Columns in relational databases have [types.](https://www.tutorialspoint.com/sql/sql-data-types.htm) Specific products implementing SQL databases usually have modifications and extensions. For now, we will just treat all of the data as "strings." So, we are going to create the table and its columns.
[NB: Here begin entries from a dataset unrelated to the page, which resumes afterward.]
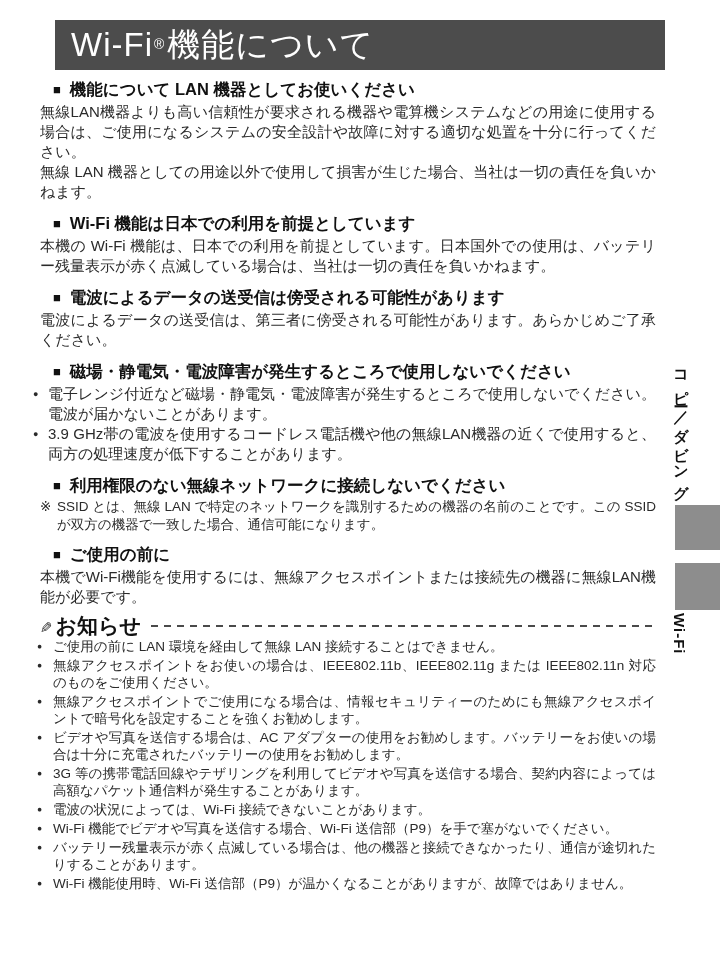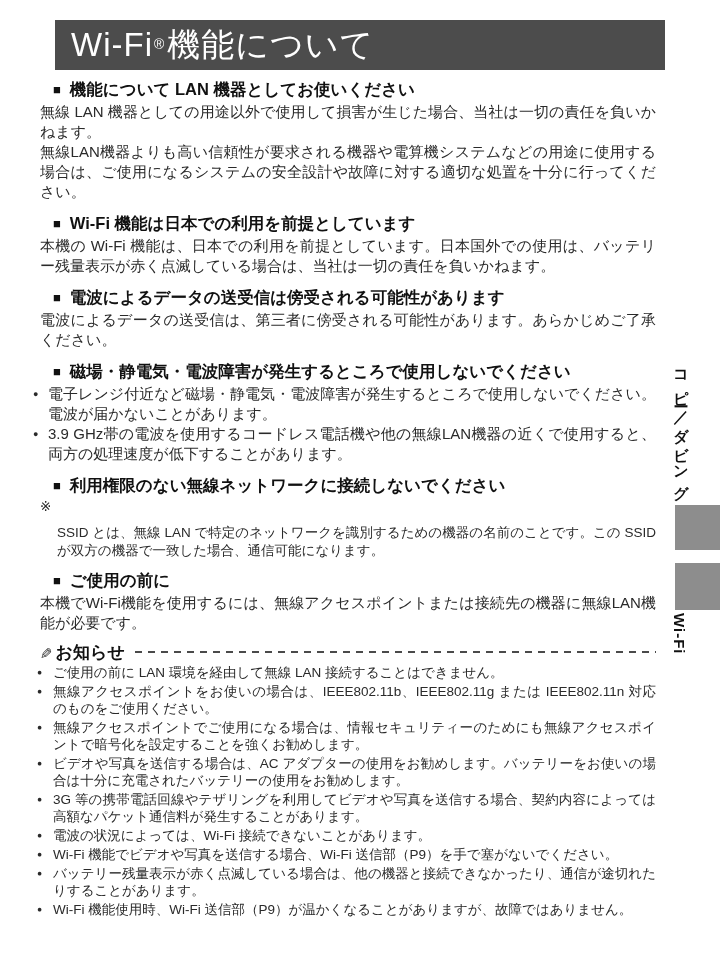--- a/index.html
+++ b/index.html
@@ -72,8 +72,8 @@
         <span class="sq">■</span>
         <span>機能について LAN 機器としてお使いください</span>
       </h2>
+    <p class="body-p">無線LAN機器よりも高い信頼性が要求される機器や電算機システムなどの用途に使用する場合は、ご使用になるシステムの安全設計や故障に対する適切な処置を十分に行ってください。</p>
     <p class="body-p">無線 LAN 機器としての用途以外で使用して損害が生じた場合、当社は一切の責任を負いかねます。</p>
-    <p class="body-p">無線LAN機器よりも高い信頼性が要求される機器や電算機システムなどの用途に使用する場合は、ご使用になるシステムの安全設計や故障に対する適切な処置を十分に行ってください。</p>
   </section>
 
   <section class="section">

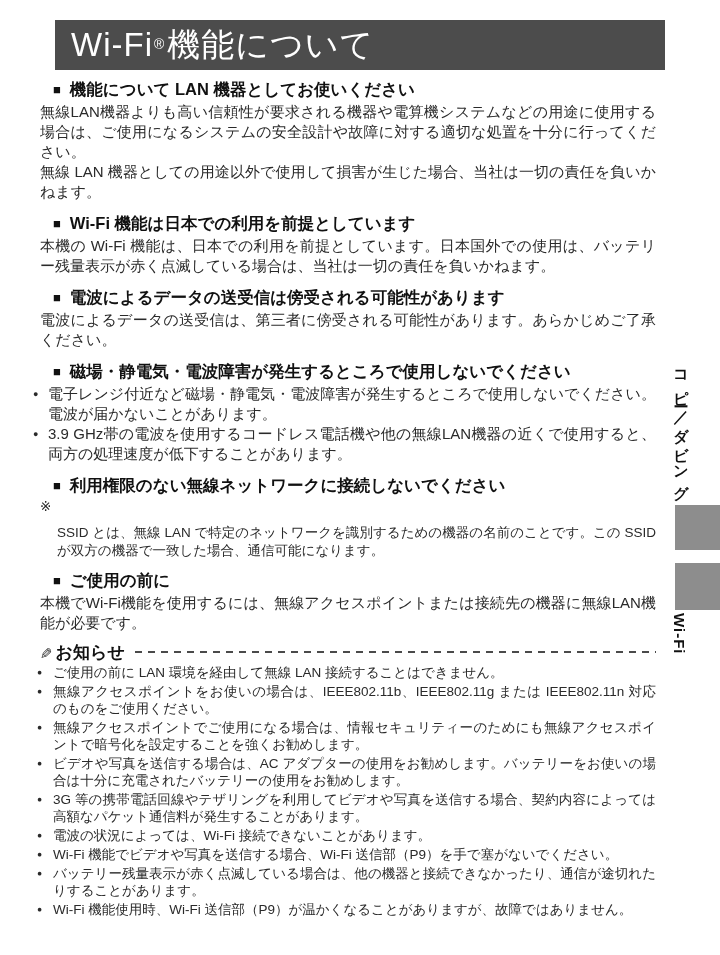--- a/index.html
+++ b/index.html
@@ -31,7 +31,7 @@
   .bullet-item .bi-text{flex:1;text-align:justify;}
   .footnote{display:flex;font-size:13.5px;line-height:17.5px;margin-top:1px;color:#2a2a2a;}
   .footnote .fn-marker{width:17px;flex:none;}
-  .footnote .fn-text{flex:1;text-align:justify;margin-top:26px;}
+  .footnote .fn-text{flex:1;text-align:justify;}
   .notes{margin-top:9px;}
   .notes-header{display:flex;align-items:center;height:20px;}
   .pencil{font-size:15px;line-height:1;transform:rotate(180deg);margin-right:3px;color:#333;}

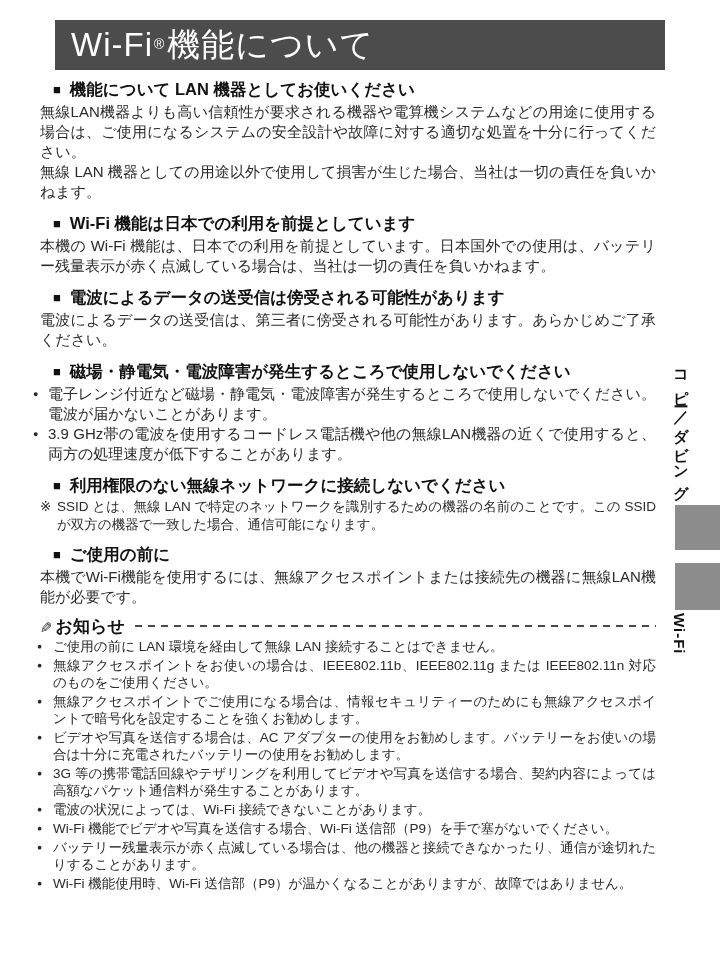--- a/index.html
+++ b/index.html
@@ -35,7 +35,7 @@
   .notes{margin-top:9px;}
   .notes-header{display:flex;align-items:center;height:20px;}
   .pencil{font-size:15px;line-height:1;transform:rotate(180deg);margin-right:3px;color:#333;}
-  .notes-title{font-size:17px;font-weight:bold;color:#111;}
+  .notes-title{font-size:21px;font-weight:bold;color:#111;}
   .dashed-rule{
     flex:1;height:2px;margin-left:10px;align-self:center;
     background:repeating-linear-gradient(to right,#4a4a4a 0 7px,transparent 7px 13px);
We will use the SQL magic just for the heck of it.

In [23]:
%%sql

create table columbia_students
(
    guid varchar(256) not NULL,
    last_name   varchar(128) not null,
    first_name  varchar(128) not null,
    middle_name varchar(128) null,
    email       varchar(256) not null,
    school_code         varchar(8)  not null

);

 * mysql+pymysql://root:***@localhost
0 rows affected.


[]

We can examine the table's structure.

In [24]:
%sql describe columbia_students

 * mysql+pymysql://root:***@localhost
6 rows affected.


Field,Type,Null,Key,Default,Extra
guid,varchar(256),NO,,,
last_name,varchar(128),NO,,,
first_name,varchar(128),NO,,,
middle_name,varchar(128),YES,,,
email,varchar(256),NO,,,
school_code,varchar(8),NO,,,


- The SQL operation for creating a row is ```INSERT.```


- We will make a template string statement for the insert.

In [25]:
# The %s are placeholders for adding values.
insert_sql = """
    insert into f22_databases.columbia_students(guid, last_name, first_name, middle_name, email, school_code)
    values(%s,%s,%s,%s,%s,%s)
"""

Now loop through the data and do the inserts.

In [26]:
# Do now worry about what a cursor is for now.
#
cur = conn.cursor()

In [27]:
for r in new_rows:
    # print(r.values())
    print("SQL = ", cur.mogrify(insert_sql, list(r.values())))
    res = cur.execute(insert_sql,list(r.values()))

SQL =  
    insert into f22_databases.columbia_students(guid, last_name, first_name, middle_name, email, school_code)
    values('d65239a5-d26c-48fc-83e0-9add1cc8e689','Marne','Charil','Gilbart','cgilbart0@slashdot.org','GS')

SQL =  
    insert into f22_databases.columbia_students(guid, last_name, first_name, middle_name, email, school_code)
    values('ac1cd726-5dc0-41f8-91e5-3724e77cc8a3','Sybyl','Brandice','Hawkey','bhawkey1@examiner.com','CC')

SQL =  
    insert into f22_databases.columbia_students(guid, last_name, first_name, middle_name, email, school_code)
    values('ff3f9660-7442-4a8f-aaff-850bbb77ecbc','Gustave','Nehemiah','Kindell','nkindell2@prnewswire.com','GS')

SQL =  
    insert into f22_databases.columbia_students(guid, last_name, first_name, middle_name, email, school_code)
    values('4d4e3349-fb84-427c-9129-deef193e16ec','Rozamond','Hollyanne','Nelthorpe','hnelthorpe3@mozilla.org','GSAS')

SQL =  
    insert into f22_databases.columbia_students(guid, last_name, fi

Let's see if we can find our data.

In [28]:
%sql select * from f22_databases.columbia_students;

 * mysql+pymysql://root:***@localhost
100 rows affected.


guid,last_name,first_name,middle_name,email,school_code
d65239a5-d26c-48fc-83e0-9add1cc8e689,Marne,Charil,Gilbart,cgilbart0@slashdot.org,GS
ac1cd726-5dc0-41f8-91e5-3724e77cc8a3,Sybyl,Brandice,Hawkey,bhawkey1@examiner.com,CC
ff3f9660-7442-4a8f-aaff-850bbb77ecbc,Gustave,Nehemiah,Kindell,nkindell2@prnewswire.com,GS
4d4e3349-fb84-427c-9129-deef193e16ec,Rozamond,Hollyanne,Nelthorpe,hnelthorpe3@mozilla.org,GSAS
462efd0b-6f67-44ed-90f1-2c2503dfc24c,Desmund,Fenelia,Aymes,faymes4@adobe.com,CC
a99a5990-8f3f-4ca1-a5be-3b23348ba3d3,Dmitri,Reagan,Ladbury,rladbury5@csmonitor.com,SEAS
75e9c8d8-1408-4bb0-b2d0-956df2b3cc9d,Mirna,Izak,Meaker,imeaker6@dailymail.co.uk,GSAS
3d211d67-960d-4f67-8657-de6bc339457d,Karil,Kynthia,Emslie,kemslie7@jalbum.net,GSAS
a99e0c14-4a45-4ce2-a178-c00e03b58e67,Buddie,Starla,Livermore,slivermore8@wunderground.com,SEAS
3603774a-ee1f-4df5-acca-78b2d210ad44,Kaylil,Tammy,Jagg,tjagg9@gov.uk,GS


## Complete

The phase of the project initial setup is complete.

We will perform other tasks in future steps.